Although: This gives the effect of an ongoing conversation we are just now joining. A classic postmodern technique (yes, at this point we can say that: classic postmodern), the idea that narrative has no beginning or end – and it is one that plunges us into the moment and creates a sense of casualness that a more rigid structure would deny.

Of course: creates a rhetorical bond between reader and writer. “We both know this,” it says. Now let’s think about it together.” This is a technique Wallace uses frequently in his nonfiction and some of his best fiction (see the narrator of Infinite Jest), a position which implies the reader is every bit as smart as Wallace. That this is a lie – we wouldn’t be reading him if he weren’t somehow smarter, more alive than us – is beside the point. It’s a lie that flatters us and makes us feel at home in the text.

You: Just as the slightly awkward abutment of the two prepositions although and of course creates a sense of naturalness – which in turn seems honest, and therefore inspires trust – so does the familiar pronoun you. You is the same thing as one, but in place of this stiff, academic generalization, we have a word that points at the reader and includes him in the generalization. Like of course, it establishes a rhetorical bond: the you here is closer to we than it is to one. It is, in fact, all of us.

End Up: I’m going to skip over this for now, since the important thing is how it plays off of becoming. I will say, however, that it has an informal quality that fits with the title as a whole.

Becoming: This book is a process. While it chronicles a road trip, it is also a trip toward the self. Wallace’s self, yourself. The interesting thing is that this self is not a birthright – it is a destination, somewhere you end up. This is another postmodern idea, the self as constructed, but with a twist. You don’t create the self you would like to be – though there is a great deal of that going on in this book – but the self you need to be. Or maybe it is not created at all, but discovered. As in Wallace’s writing, postmodern techniques are used for old-fashioned ends.  Moral ends.

(Here, for reference, is the excerpt on the back of the book, which I feel comfortable including under the umbrella of the cover:

“If you can think of the times in your life that you’ve treated people with extraordinary decency and love, and pure uninterested concern, just because they were valuable as human beings.  The ability to do that with ourselves…I know that sounds a little pious.”

Everything is here. The casualness, the self-awareness – “I know that sounds a little pious” – the idea of self as active creation. As moral duty.)

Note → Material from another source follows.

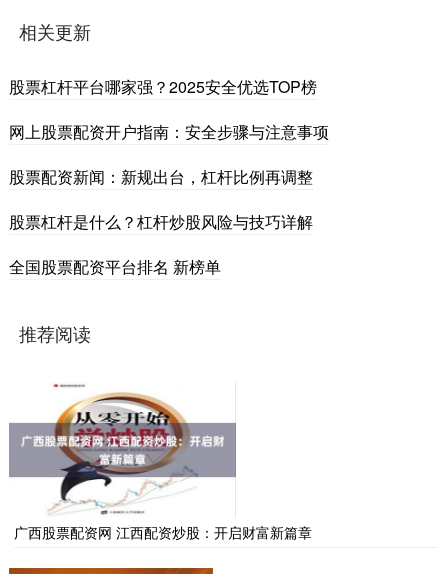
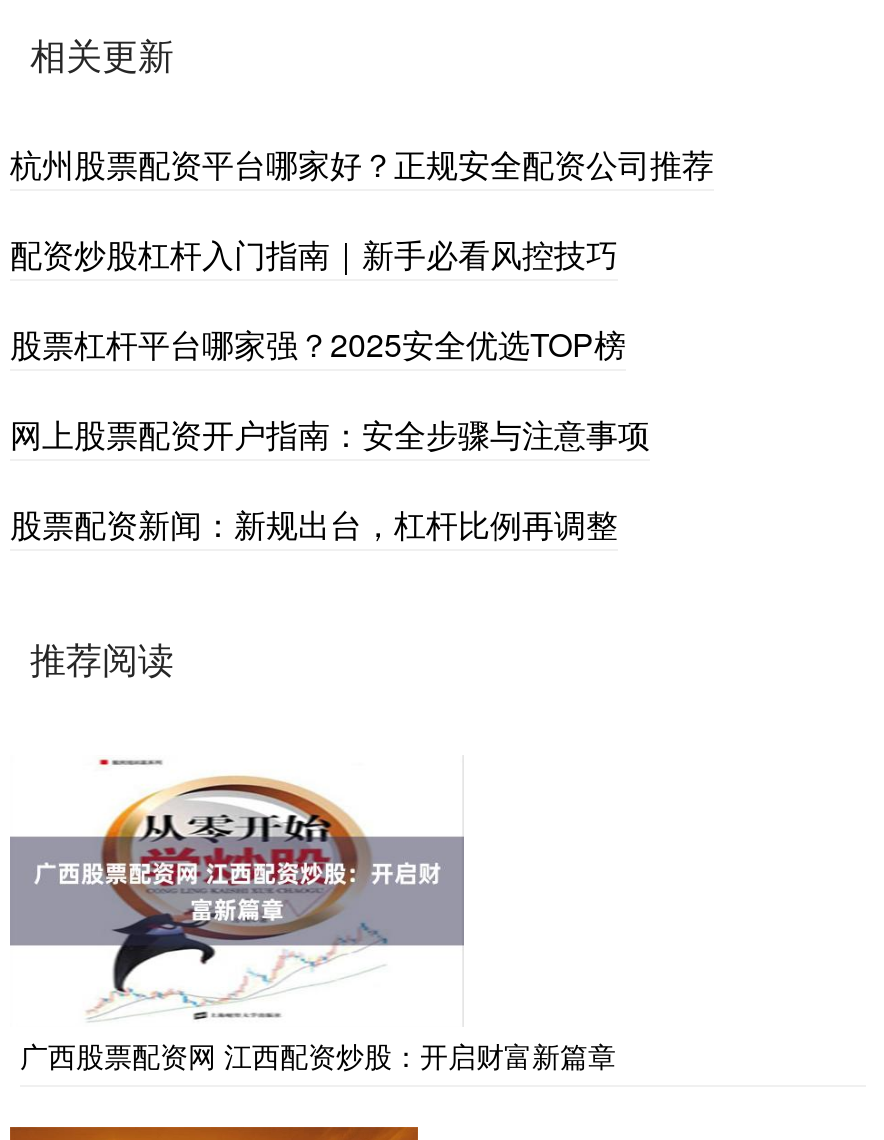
none -> [10,142,714,278] 杭州股票配资平台哪家好？正规安全配资公司推荐 | 配资炒股杠杆入门指南｜新手必看风控技巧
moved [9,75,329,188] -> [10,322,650,548]: 股票杠杆平台哪家强？2025安全优选TOP榜 | 网上股票配资开户指南：安全步骤与注意事项 | 股票配资新闻：新规出台，杠杆比例再调整
[9,210,313,278] 股票杠杆是什么？杠杆炒股风险与技巧详解 | 全国股票配资平台排名 新榜单 -> none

Yourself: We are along on this process of self-discovery with Wallace. Anything that happens to him happens to us. His problems and questions are ours. As such we relate to genius – become it, in fact – which is precisely the reason we read the biographies of extraordinary people to begin with.

We want to understand why we are not them, sure, but we also don’t want to lose the dream of becoming them.


III.

How do these themes carry forward into the book? At first glance, Lipsky’s biography appears to be the product of laziness – a quick cash-in on the Wallace legacy. As mentioned, the book is essentially a direct transcript of a week-long conversation between Lipsky and Wallace during Wallace’s tour in promotion of Infinite Jest. Lipsky’s intrusions are minimal. I will quote a few at random, not so much for their content, but so that you get a sense of their flavor.

A few section headings so that we know where we are:

“First Day,” one reads, “David’s House, Tuesday Before Class, In the Living Room Playing Chess, His Dogs Slinking Back and Forth Over Carpet.”

Bracketed asides contain additional thoughts of Lipsky’s – sometimes purely informative, sometimes meditative, sometimes undermining – about Wallace or the subject at hand:

“[Hums while playing chess: not tremendously good at chess; strong, however, at humming]”

Or later, as they discuss why Wallace won’t take an advance on his work:

“[This remains chess: as if I’m trying to trick him into castling prematurely.]”

But mostly they talk: about the way literature works, about the perils of fame, about what it means to be human in an age of nonstop self-gratification. To readers of Wallace, these will be familiar themes – present in almost every word he wrote. But they also talk about Bruce Willis movies, Wallace’s boyish crush on Alanis Morrisette (endearingly, Wallace keeps calling one of her songs “I Wanna Know” instead of “You Oughta Know”), about Wallace’s desire to get laid on tour and his disappointment that it hasn’t happened yet.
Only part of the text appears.